American screenwriter

Jack Wagner (May 20, 1891 – July 13, 1963) was an American Academy Award nominee screenwriter and cinematographer mostly during the silent era of motion pictures.

==Biography==
Born in Monterey, California, United States, Wagner was one of five children, all boys, of William Wallace Wagner, a railroad conductor, and Edith Wagner, a writer who provided dispatches for the Christian Science Monitor during the Mexican Revolution. He lived in Mexico from about 1895 to 1909 before moving to Los Angeles to work for D. W. Griffith on his early films. Between the years 1909 and 1912, Wagner worked mostly as a furniture painter, set designer and second unit cameraman. He then turned his attention to gag writing and found a job with Mack Sennett writing gags for Keystone Cops shorts. His specialty was comedy construction, especially the famed car chase scenes. He often alternated between writing comedy and working behind the camera as a principal photographer or assistant cameraman.
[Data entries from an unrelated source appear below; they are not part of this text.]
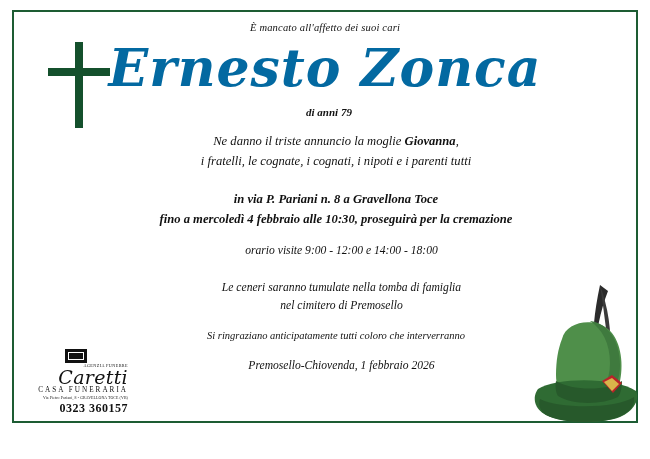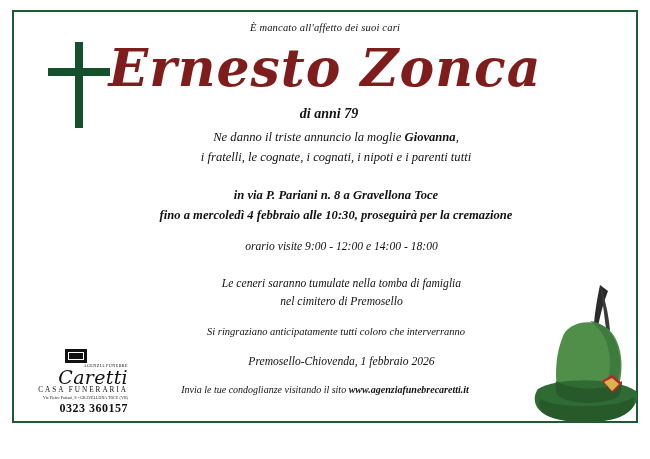"Ernesto Zonca" .name { color: #7f1d1d -> #0369a1 }
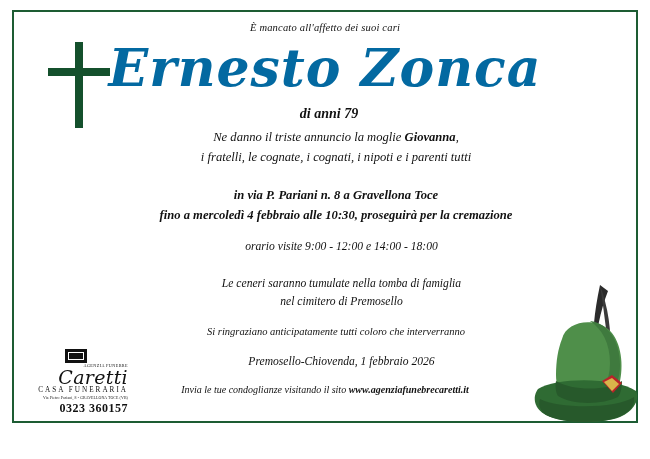"di anni 79" .age { font-size: 14px -> 11px; margin-bottom: 6px -> 14px }
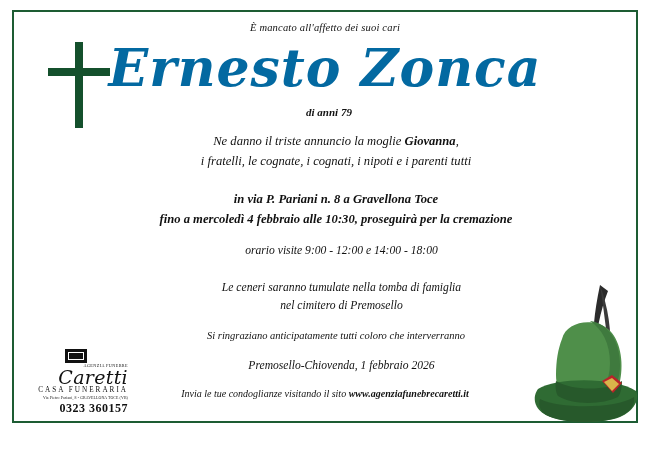"Invia le tue condoglianze visitando" div.closing { html: <div><span>Invia le tue condoglianze visitando il sito </span><span>www.agenziafunebrecaretti.it</span></div> -> none }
When the United States entered World War I, he joined the Army's first motion picture unit with the Signal Corps. He was assigned to filming Air Corps footage. He also filmed battles involving American forces at the Marne, St. Mihiel and Meuse-Argonne. He was discharged in 1919. He continued working through the teens and 1920s as a gag writer and cameraman for Fox Films and the Hall Room Boys Photoplays. He also worked as an assistant director and second unit man for such directors as Allan Dwan and Lewis Milestone. He also was on Corrine Griffith and Constance Talmadge's writing production staffs. One of his last cinematography assignments before turning to screenwriting full-time was as a second unit cameraman for Rex Ingram's The Four Horsemen of the Apocalypse.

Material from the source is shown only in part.